(Front-end code edit data)
════

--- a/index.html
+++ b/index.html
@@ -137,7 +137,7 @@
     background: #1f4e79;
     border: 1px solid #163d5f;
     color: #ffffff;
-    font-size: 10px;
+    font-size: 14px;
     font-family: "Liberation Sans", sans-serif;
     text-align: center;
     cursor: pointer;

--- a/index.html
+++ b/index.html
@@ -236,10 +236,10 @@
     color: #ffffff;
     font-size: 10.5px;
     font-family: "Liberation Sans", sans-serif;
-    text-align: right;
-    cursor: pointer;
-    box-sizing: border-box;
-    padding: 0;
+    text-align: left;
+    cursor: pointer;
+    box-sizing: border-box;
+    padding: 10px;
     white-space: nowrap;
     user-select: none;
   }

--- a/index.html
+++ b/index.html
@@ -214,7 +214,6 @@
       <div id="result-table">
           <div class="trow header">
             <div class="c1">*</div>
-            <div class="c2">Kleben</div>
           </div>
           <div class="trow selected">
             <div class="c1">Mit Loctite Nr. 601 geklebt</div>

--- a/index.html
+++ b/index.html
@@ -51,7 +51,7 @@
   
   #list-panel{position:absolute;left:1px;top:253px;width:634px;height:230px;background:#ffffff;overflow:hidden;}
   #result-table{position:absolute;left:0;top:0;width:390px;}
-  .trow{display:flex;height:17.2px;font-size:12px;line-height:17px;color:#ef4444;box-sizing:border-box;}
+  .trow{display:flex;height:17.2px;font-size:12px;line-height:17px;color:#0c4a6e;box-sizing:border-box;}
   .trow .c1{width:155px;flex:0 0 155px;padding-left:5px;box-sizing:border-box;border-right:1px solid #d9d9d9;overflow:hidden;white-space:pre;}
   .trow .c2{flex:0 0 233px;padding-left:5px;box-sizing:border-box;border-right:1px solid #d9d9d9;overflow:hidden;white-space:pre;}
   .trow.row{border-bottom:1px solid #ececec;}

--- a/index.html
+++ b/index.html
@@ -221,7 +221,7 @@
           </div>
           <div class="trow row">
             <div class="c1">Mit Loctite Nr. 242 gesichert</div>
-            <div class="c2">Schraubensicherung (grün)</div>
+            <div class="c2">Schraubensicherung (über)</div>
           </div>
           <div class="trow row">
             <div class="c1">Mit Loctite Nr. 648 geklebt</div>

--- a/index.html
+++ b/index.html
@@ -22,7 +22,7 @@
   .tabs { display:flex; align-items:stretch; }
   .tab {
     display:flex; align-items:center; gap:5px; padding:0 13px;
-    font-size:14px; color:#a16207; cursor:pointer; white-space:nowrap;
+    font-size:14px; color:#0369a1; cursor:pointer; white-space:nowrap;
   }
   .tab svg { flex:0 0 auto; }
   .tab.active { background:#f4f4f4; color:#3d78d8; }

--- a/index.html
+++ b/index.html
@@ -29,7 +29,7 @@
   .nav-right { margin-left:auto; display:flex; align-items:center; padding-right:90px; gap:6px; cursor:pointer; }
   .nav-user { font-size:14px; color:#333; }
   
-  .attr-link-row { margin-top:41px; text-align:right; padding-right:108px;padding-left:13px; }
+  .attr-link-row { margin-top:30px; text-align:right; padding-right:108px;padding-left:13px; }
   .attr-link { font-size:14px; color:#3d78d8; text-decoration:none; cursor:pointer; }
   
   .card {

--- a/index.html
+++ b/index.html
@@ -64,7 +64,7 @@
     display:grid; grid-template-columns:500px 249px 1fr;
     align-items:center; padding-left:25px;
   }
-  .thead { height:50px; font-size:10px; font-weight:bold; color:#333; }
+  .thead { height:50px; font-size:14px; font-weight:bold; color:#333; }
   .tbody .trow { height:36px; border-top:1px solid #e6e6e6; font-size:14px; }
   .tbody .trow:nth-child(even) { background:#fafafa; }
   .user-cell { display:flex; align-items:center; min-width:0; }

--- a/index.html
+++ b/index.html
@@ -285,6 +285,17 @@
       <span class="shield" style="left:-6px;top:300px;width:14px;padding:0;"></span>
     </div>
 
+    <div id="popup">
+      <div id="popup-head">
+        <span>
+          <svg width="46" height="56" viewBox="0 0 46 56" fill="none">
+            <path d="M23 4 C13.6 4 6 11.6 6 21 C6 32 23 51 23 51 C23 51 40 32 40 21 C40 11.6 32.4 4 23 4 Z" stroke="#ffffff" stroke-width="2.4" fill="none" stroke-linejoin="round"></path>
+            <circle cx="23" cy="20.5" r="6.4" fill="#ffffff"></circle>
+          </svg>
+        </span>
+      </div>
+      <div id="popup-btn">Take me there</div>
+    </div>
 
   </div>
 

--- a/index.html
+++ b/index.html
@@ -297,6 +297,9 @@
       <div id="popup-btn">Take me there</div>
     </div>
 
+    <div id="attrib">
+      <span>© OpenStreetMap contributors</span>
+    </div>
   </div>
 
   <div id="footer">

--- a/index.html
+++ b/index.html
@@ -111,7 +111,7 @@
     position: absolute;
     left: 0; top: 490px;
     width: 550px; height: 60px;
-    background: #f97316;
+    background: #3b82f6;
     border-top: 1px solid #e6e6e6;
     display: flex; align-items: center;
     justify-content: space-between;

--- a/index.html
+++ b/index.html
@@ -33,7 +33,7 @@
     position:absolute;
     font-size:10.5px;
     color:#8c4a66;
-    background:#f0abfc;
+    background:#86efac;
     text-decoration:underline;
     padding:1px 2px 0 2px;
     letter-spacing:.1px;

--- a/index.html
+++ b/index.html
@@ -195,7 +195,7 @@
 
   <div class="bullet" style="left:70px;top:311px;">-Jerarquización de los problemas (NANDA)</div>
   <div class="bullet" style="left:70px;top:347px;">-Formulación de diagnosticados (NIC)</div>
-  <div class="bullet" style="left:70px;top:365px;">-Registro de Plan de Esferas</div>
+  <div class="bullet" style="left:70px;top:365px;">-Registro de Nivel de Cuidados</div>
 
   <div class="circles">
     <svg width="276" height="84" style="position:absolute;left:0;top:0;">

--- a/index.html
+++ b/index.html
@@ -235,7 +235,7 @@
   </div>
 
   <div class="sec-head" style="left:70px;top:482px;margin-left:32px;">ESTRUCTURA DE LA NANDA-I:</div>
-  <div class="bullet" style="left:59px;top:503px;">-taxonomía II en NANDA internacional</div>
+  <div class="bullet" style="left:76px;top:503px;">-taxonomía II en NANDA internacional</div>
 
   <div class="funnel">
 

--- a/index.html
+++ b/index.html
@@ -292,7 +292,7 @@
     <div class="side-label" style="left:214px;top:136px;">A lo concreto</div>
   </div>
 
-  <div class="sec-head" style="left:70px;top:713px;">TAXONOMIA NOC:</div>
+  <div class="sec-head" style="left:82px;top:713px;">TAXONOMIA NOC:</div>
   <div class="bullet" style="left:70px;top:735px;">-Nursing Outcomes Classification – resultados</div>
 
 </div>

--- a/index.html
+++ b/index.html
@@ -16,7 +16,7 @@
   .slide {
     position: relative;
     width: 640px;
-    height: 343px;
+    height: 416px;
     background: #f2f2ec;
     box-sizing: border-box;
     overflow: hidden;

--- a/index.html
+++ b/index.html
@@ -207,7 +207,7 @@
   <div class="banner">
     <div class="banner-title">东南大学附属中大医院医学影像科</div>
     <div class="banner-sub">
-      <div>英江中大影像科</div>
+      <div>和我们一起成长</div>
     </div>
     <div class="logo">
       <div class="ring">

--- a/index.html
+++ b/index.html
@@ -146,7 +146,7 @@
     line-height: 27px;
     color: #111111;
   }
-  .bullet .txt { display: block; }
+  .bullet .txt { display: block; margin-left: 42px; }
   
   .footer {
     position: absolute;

════

**How to complete this task:** Each line in the records above that contains the word "table" must be copied.

**Answer for this exercise:**
       <div id="result-table">
   #result-table{position:absolute;left:0;top:0;width:390px;}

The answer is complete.